── Material supplied ──

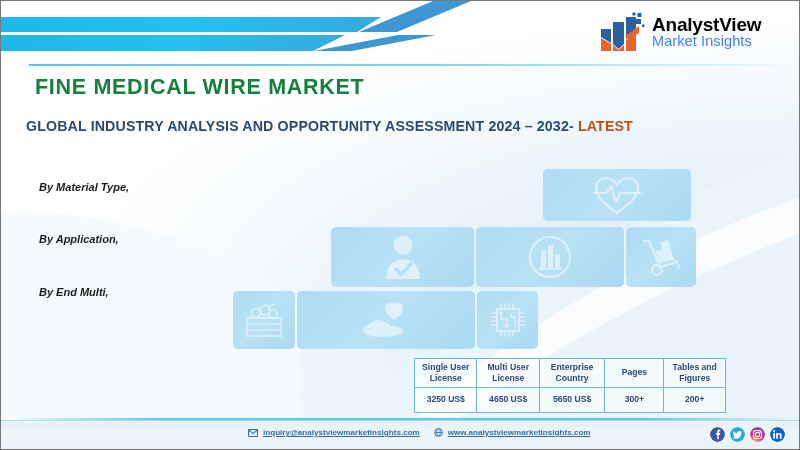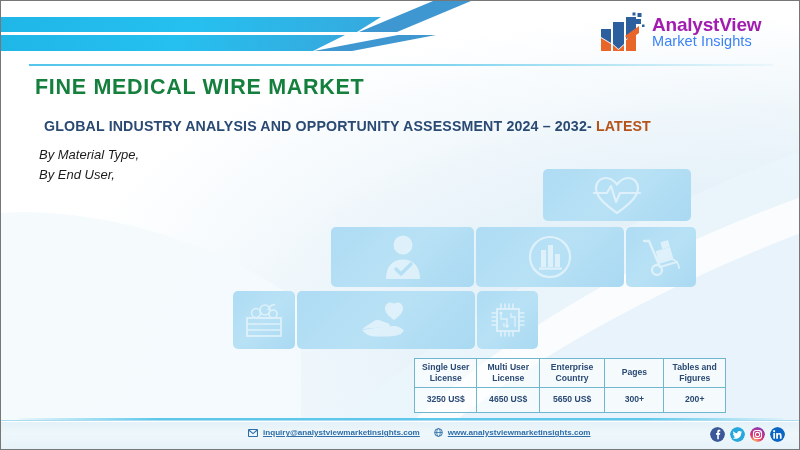--- a/index.html
+++ b/index.html
@@ -68,7 +68,7 @@
   .logo-name {
     font-size: 19px;
     font-weight: bold;
-    color: #a21caf;
+    color: #000000;
     letter-spacing: -0.2px;
     white-space: nowrap;
   }

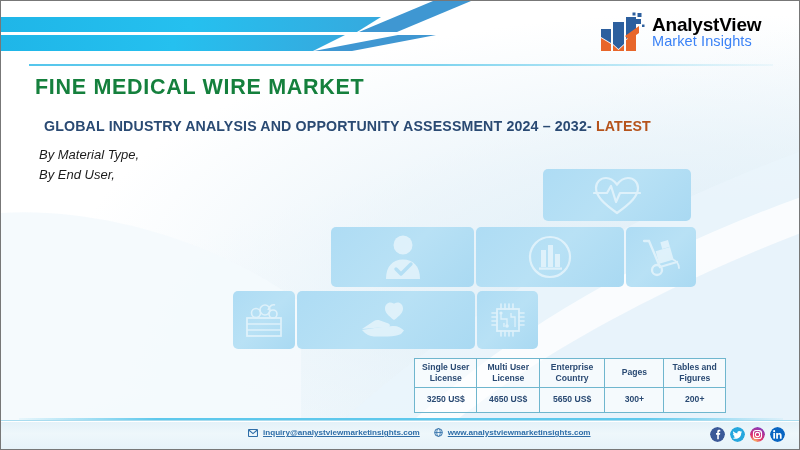--- a/index.html
+++ b/index.html
@@ -92,7 +92,7 @@
   }
   .subtitle {
     position: absolute;
-    left: 43px;
+    left: 25px;
     top: 117px;
     font-size: 14.2px;
     font-weight: bold;

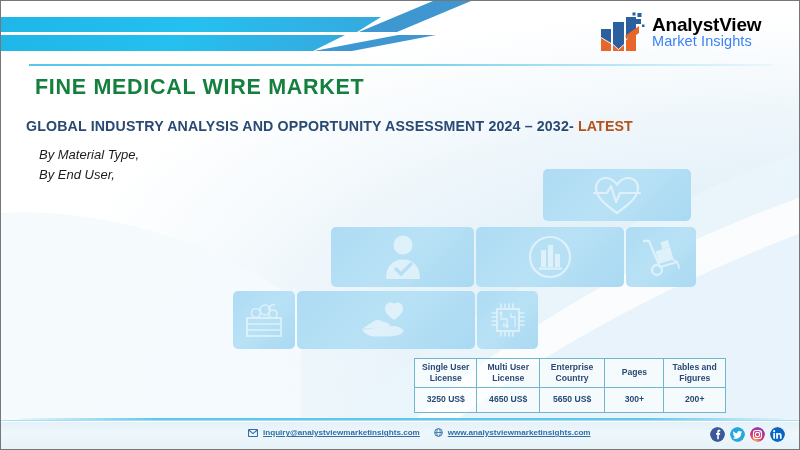--- a/index.html
+++ b/index.html
@@ -110,12 +110,13 @@
     width: 220px;
   }
   .seg-item {
-    font-size: 13px;
-    font-weight: normal;
+    font-size: 11px;
+    font-weight: bold;
     font-style: italic;
     color: #1c1c1c;
     line-height: 20.3px;
     white-space: nowrap;
+    margin-top: 32px;
   }
 
   

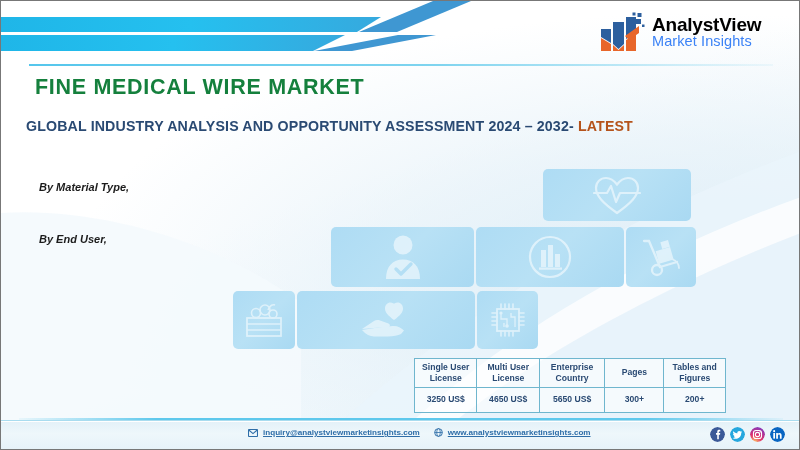--- a/index.html
+++ b/index.html
@@ -269,6 +269,7 @@
 
   <div class="seg-list">
     <div class="seg-item">By Material Type,</div>
+    <div class="seg-item">By Application,</div>
     <div class="seg-item">By End User,</div>
   </div>
 

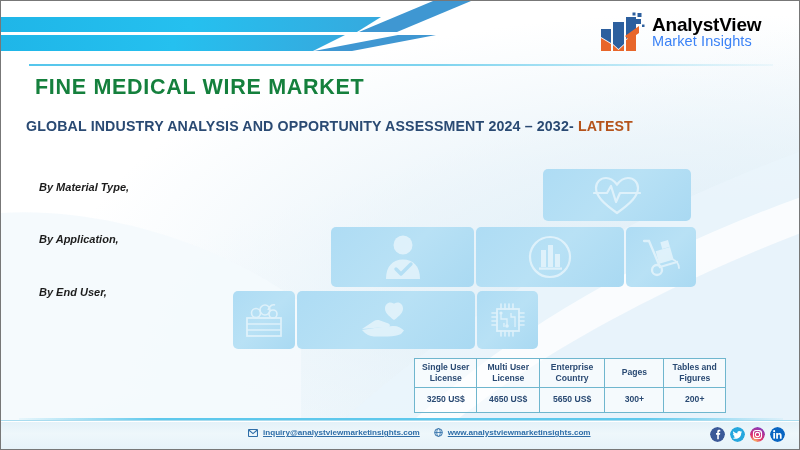--- a/index.html
+++ b/index.html
@@ -270,7 +270,7 @@
   <div class="seg-list">
     <div class="seg-item">By Material Type,</div>
     <div class="seg-item">By Application,</div>
-    <div class="seg-item">By End User,</div>
+    <div class="seg-item">By End Multi,</div>
   </div>
 
   <div class="tiles">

───

_How to complete this task_. Repeat the data above exactly, leaving out any pictures it holds.

_Task result_.
--- a/index.html
+++ b/index.html
@@ -68,7 +68,7 @@
   .logo-name {
     font-size: 19px;
     font-weight: bold;
-    color: #a21caf;
+    color: #000000;
     letter-spacing: -0.2px;
     white-space: nowrap;
   }

--- a/index.html
+++ b/index.html
@@ -92,7 +92,7 @@
   }
   .subtitle {
     position: absolute;
-    left: 43px;
+    left: 25px;
     top: 117px;
     font-size: 14.2px;
     font-weight: bold;

--- a/index.html
+++ b/index.html
@@ -110,12 +110,13 @@
     width: 220px;
   }
   .seg-item {
-    font-size: 13px;
-    font-weight: normal;
+    font-size: 11px;
+    font-weight: bold;
     font-style: italic;
     color: #1c1c1c;
     line-height: 20.3px;
     white-space: nowrap;
+    margin-top: 32px;
   }
 
   

--- a/index.html
+++ b/index.html
@@ -269,6 +269,7 @@
 
   <div class="seg-list">
     <div class="seg-item">By Material Type,</div>
+    <div class="seg-item">By Application,</div>
     <div class="seg-item">By End User,</div>
   </div>
 

--- a/index.html
+++ b/index.html
@@ -270,7 +270,7 @@
   <div class="seg-list">
     <div class="seg-item">By Material Type,</div>
     <div class="seg-item">By Application,</div>
-    <div class="seg-item">By End User,</div>
+    <div class="seg-item">By End Multi,</div>
   </div>
 
   <div class="tiles">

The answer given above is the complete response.